Historical information provided by The Jim Henson Company Archivist:
Not only was the Fraggle audience in many countries on multiple continents, but so was the writing staff. This led to perhaps the first use of nascent internet-type communications in creating a television show. Many ground-breaking animatronic and puppet technologies were developed for the production, but it was the digital communication that made the creation of the Fraggle world possible on the most basic level. The development of the characters and their stories gave the show its center and, for the early 1980s, happened in an extraordinary way.

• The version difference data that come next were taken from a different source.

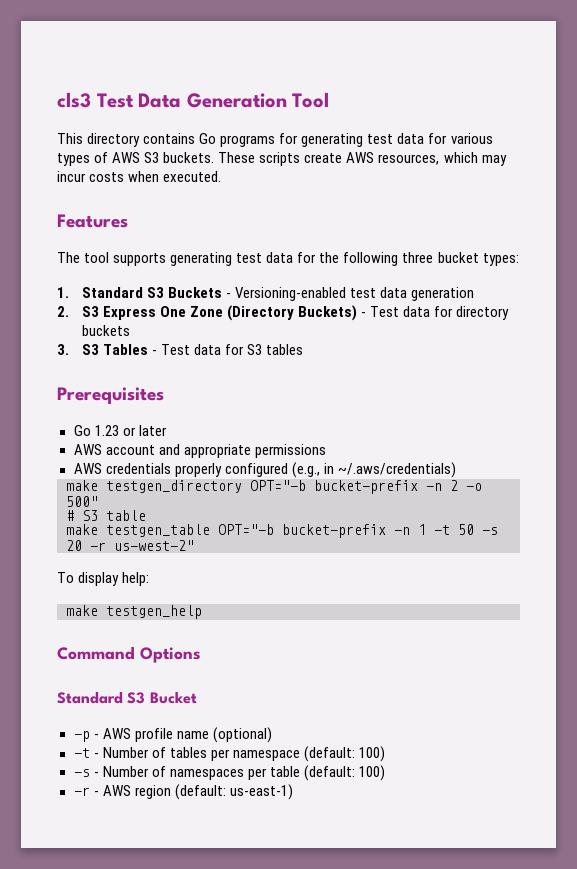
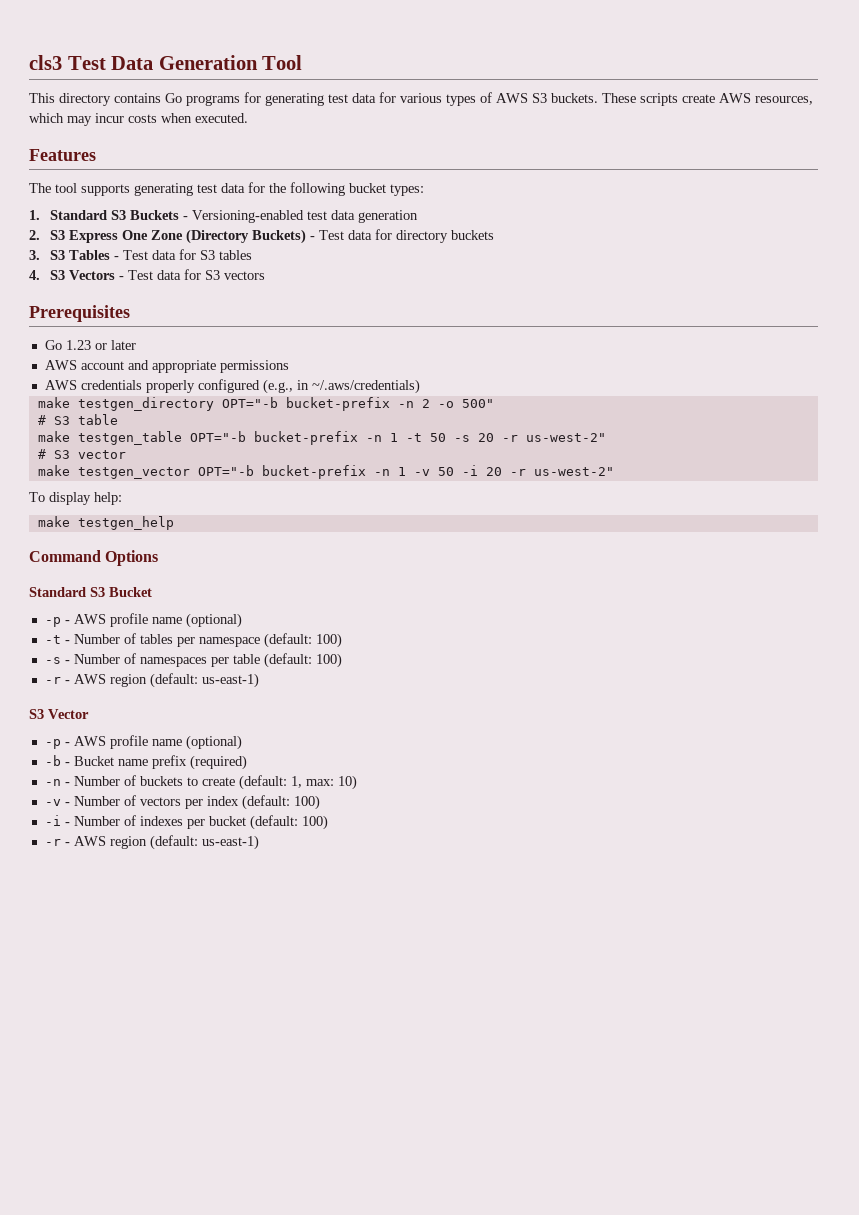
- The tool supports generating test data for the following three bucket types:
+ The tool supports generating test data for the following bucket types:
+ 4. S3 Vectors - Test data for S3 vectors
+ # S3 vector
+ make testgen_vector OPT="-b bucket-prefix -n 1 -v 50 -i 20 -r us-west-2"
+ S3 Vector
+ -p - AWS profile name (optional)
+ -b - Bucket name prefix (required)
+ -n - Number of buckets to create (default: 1, max: 10)
+ -v - Number of vectors per index (default: 100)
+ -i - Number of indexes per bucket (default: 100)
+ -r - AWS region (default: us-east-1)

According to Fraggle writer Jocelyn Stevenson, “Jim was a very canny boss [and] said, ‘I don’t care where you live – as long as you get the work done.’” Given that she had recently moved from London to Wales, head writer Jerry Juhl was living in the small coastal California town of Cambria, producer Larry Mirkin and the production itself were in Toronto, and Jim was New York based, there was a big incentive to find a way to make it work. Larry Mirkin explained that Jerry, as an Apple enthusiast (fanatic, really), “…figured out that there was a way to send data through phone lines. It was slow by today’s standards, but incredibly fast compared to having to send things by mail or courier, which was also expensive.” There were many limitations – only 8-10 pages could be sent at a time and took about 30 minutes to transmit, there was no script-writing software and there wasn’t compatible software for the Apple computers and Larry’s PC so formatting would disappear, there were big time differences but the transmission had to be monitored to insure success so it couldn’t happen overnight, and practically nobody was doing this so there was no technical support to call on. Jocelyn remembers, “At one point, I was looking for help connecting my modem to my computer and took it all into the pub in this little, rural hamlet where we lived. There were several old farmers sitting at a table drinking, and I asked them if they knew how I could connect this to that. They looked at the computer, the modem and the cable – furrowed brows – air sucked in between clenched teeth – tut tuts – and then one of them looked up at me. ‘Solder it?’”
Jocelyn did get her connection set up and after ensuring that no one in her household would try to use the phone lines, she would put the phone receiver into a rubbery cradle and with lots of beeping noise, the transmission would begin. Larry or Jerry or the NY office would be doing something similar on the other end, and they were able to function in a way that was very new at the time but has become a routine part of our lives in the 21st century. “The truth is,” Larry explained, “… rudimentary as this was, we couldn’t have done the show without this form of collaboration that the technology provided for us.” Jocelyn reflected, “In the end, it wasn’t really that complicated. Five or six easy steps. I offered to write British Telecom a pamphlet telling people how to do it, but they scoffed. They thought I was a lone lunatic.”